Start of DATA UNDER STUDY

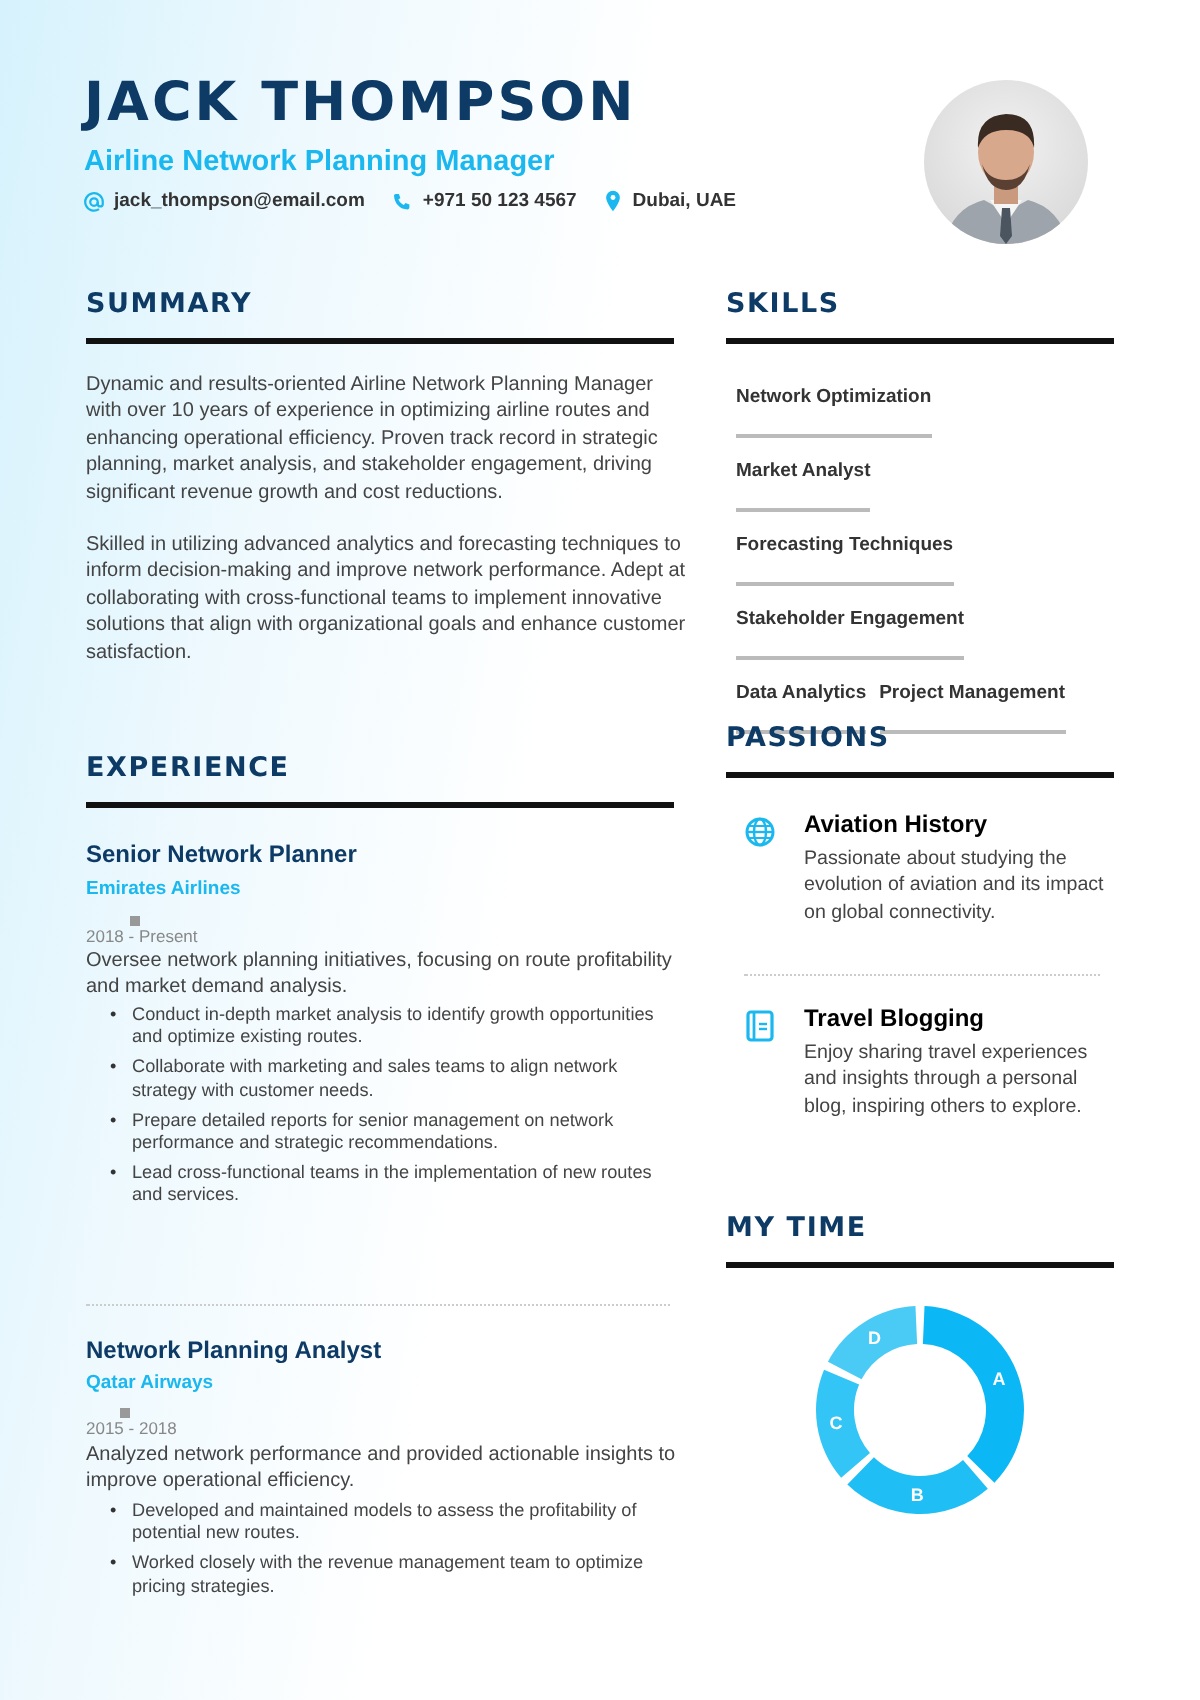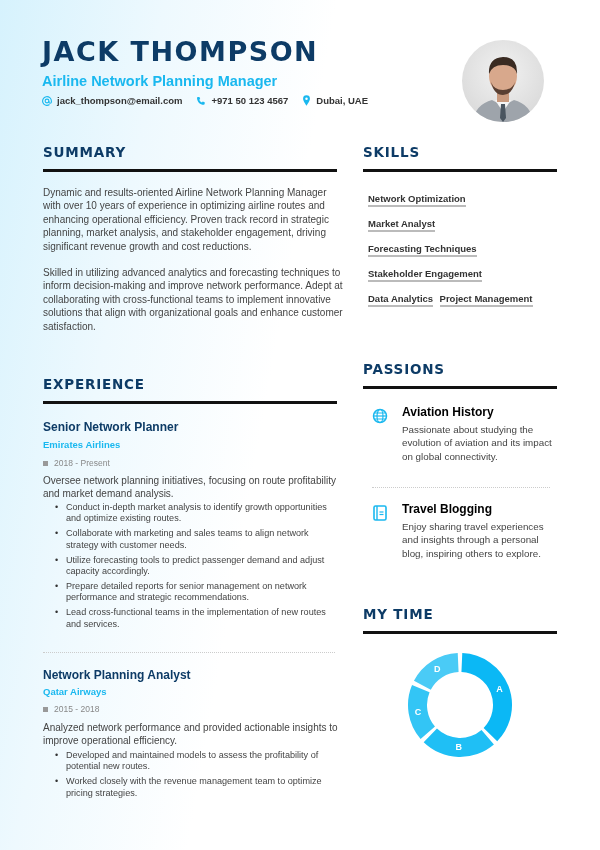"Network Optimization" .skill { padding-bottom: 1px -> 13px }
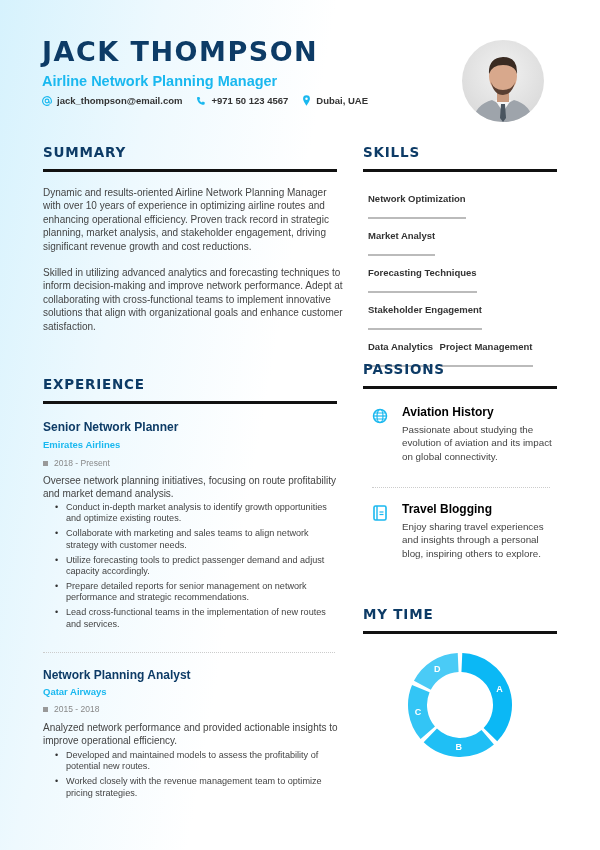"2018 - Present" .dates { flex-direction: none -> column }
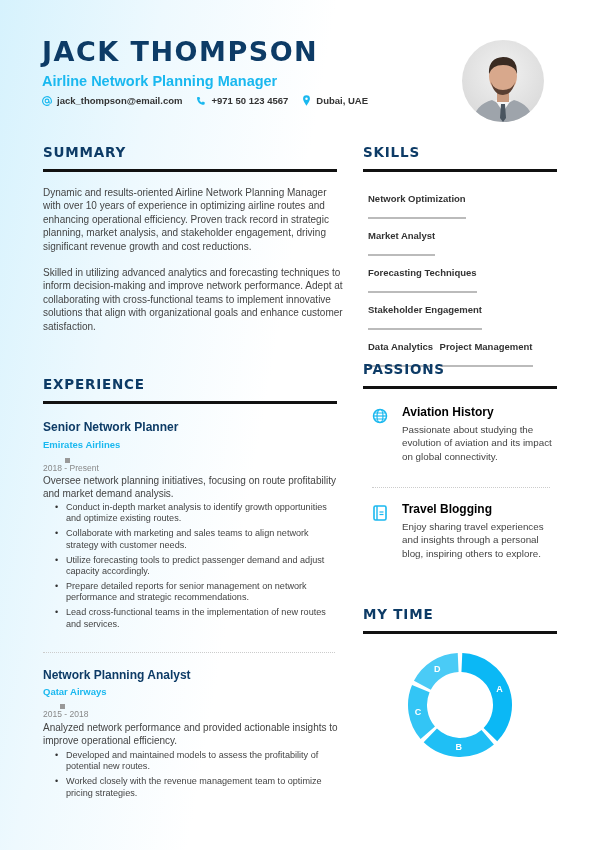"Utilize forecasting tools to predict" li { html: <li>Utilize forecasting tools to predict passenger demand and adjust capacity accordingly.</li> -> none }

End of DATA UNDER STUDY
Start of DATA UNDER STUDY

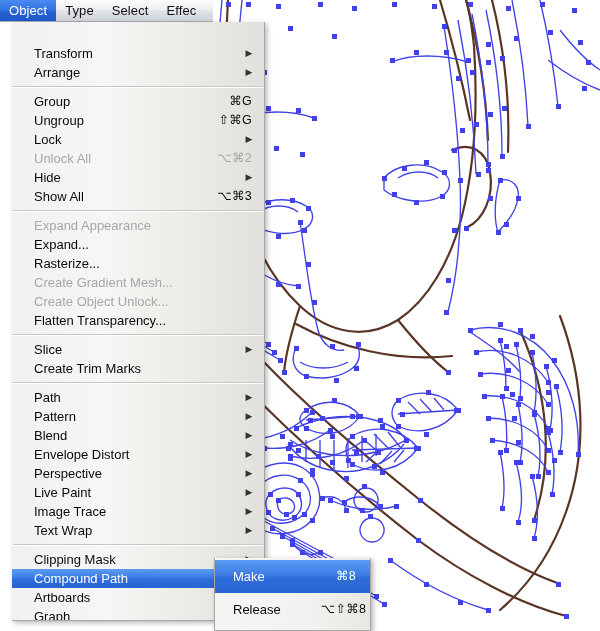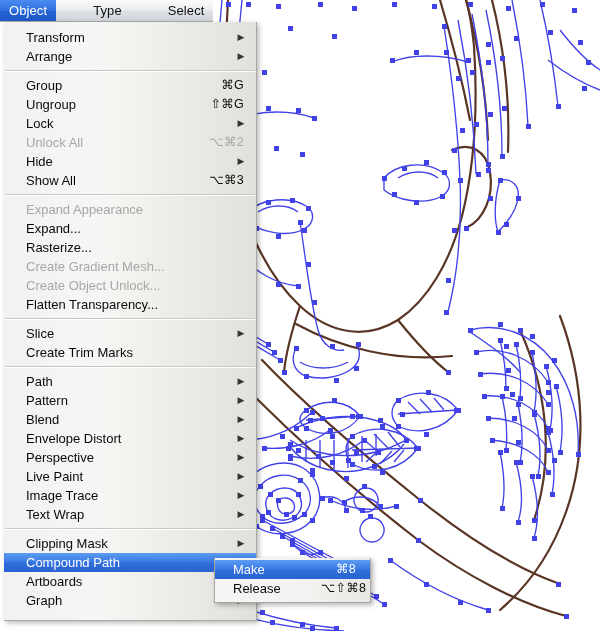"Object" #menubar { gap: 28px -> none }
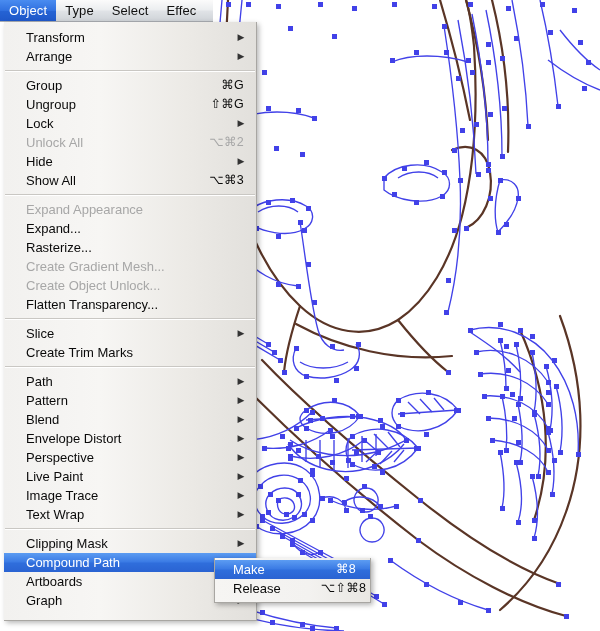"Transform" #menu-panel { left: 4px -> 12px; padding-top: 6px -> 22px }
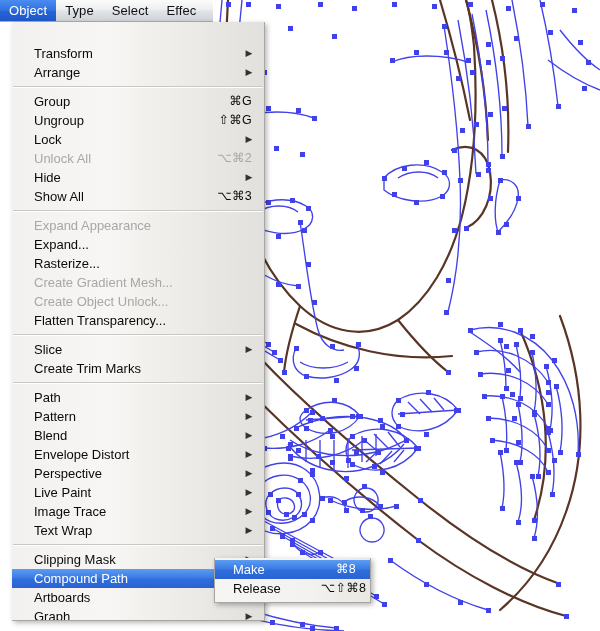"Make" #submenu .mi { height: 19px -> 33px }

End of DATA UNDER STUDY

EXERCISE GOAL: Leaving out all pictures, set down exactly the lines of the material above, from the line with "gap: 28px ->" to the line with "height: 19px ->" inclusive, and no others.

ANSWER TO THIS PROBLEM:
"Object" #menubar { gap: 28px -> none }
"Transform" #menu-panel { left: 4px -> 12px; padding-top: 6px -> 22px }
"Make" #submenu .mi { height: 19px -> 33px }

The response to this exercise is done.